Dataset records Start Marker

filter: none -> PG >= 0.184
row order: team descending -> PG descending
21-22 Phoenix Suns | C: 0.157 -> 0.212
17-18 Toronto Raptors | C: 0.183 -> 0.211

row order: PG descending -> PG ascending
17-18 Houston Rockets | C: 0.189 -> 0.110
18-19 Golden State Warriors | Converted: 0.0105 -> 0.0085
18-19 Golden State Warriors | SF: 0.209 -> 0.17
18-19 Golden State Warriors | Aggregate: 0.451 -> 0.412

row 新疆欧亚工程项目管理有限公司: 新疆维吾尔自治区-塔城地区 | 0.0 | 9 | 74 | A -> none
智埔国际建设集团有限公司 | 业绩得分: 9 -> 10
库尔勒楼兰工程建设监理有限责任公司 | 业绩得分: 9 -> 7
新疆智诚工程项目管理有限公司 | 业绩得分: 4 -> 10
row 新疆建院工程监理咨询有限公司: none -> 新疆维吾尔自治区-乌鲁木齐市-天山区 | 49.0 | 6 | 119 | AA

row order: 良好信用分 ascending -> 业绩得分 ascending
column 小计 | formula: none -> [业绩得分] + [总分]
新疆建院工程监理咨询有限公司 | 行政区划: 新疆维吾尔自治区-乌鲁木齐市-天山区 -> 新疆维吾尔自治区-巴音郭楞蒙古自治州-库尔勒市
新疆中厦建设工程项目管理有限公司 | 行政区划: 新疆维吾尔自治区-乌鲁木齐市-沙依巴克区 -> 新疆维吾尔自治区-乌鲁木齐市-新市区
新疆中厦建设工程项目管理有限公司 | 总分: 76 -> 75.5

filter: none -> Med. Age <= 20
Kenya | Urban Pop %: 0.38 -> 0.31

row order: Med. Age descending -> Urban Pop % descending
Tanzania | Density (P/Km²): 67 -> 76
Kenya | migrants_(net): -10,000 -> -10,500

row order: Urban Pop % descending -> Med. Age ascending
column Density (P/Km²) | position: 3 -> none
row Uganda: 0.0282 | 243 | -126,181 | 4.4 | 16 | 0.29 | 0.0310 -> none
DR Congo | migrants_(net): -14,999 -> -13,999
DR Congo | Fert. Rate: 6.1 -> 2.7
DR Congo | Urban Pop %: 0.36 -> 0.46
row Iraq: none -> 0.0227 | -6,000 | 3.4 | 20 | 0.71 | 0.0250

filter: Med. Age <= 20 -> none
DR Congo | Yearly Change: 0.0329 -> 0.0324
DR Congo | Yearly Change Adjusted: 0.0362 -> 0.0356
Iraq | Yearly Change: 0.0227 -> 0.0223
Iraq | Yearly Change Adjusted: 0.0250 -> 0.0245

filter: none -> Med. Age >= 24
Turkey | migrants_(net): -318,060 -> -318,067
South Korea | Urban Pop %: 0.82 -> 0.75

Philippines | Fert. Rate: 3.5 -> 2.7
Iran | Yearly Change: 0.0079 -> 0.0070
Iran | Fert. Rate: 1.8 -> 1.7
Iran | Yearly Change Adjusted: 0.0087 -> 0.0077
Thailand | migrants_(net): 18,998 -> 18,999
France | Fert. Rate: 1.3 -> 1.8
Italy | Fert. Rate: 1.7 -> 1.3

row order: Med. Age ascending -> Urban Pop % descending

Dataset records End Marker

▶ **Action item**:
From the records above, copy each line that contains the word "column".

▶ **Answer area**:
column 小计 | formula: none -> [业绩得分] + [总分]
column Density (P/Km²) | position: 3 -> none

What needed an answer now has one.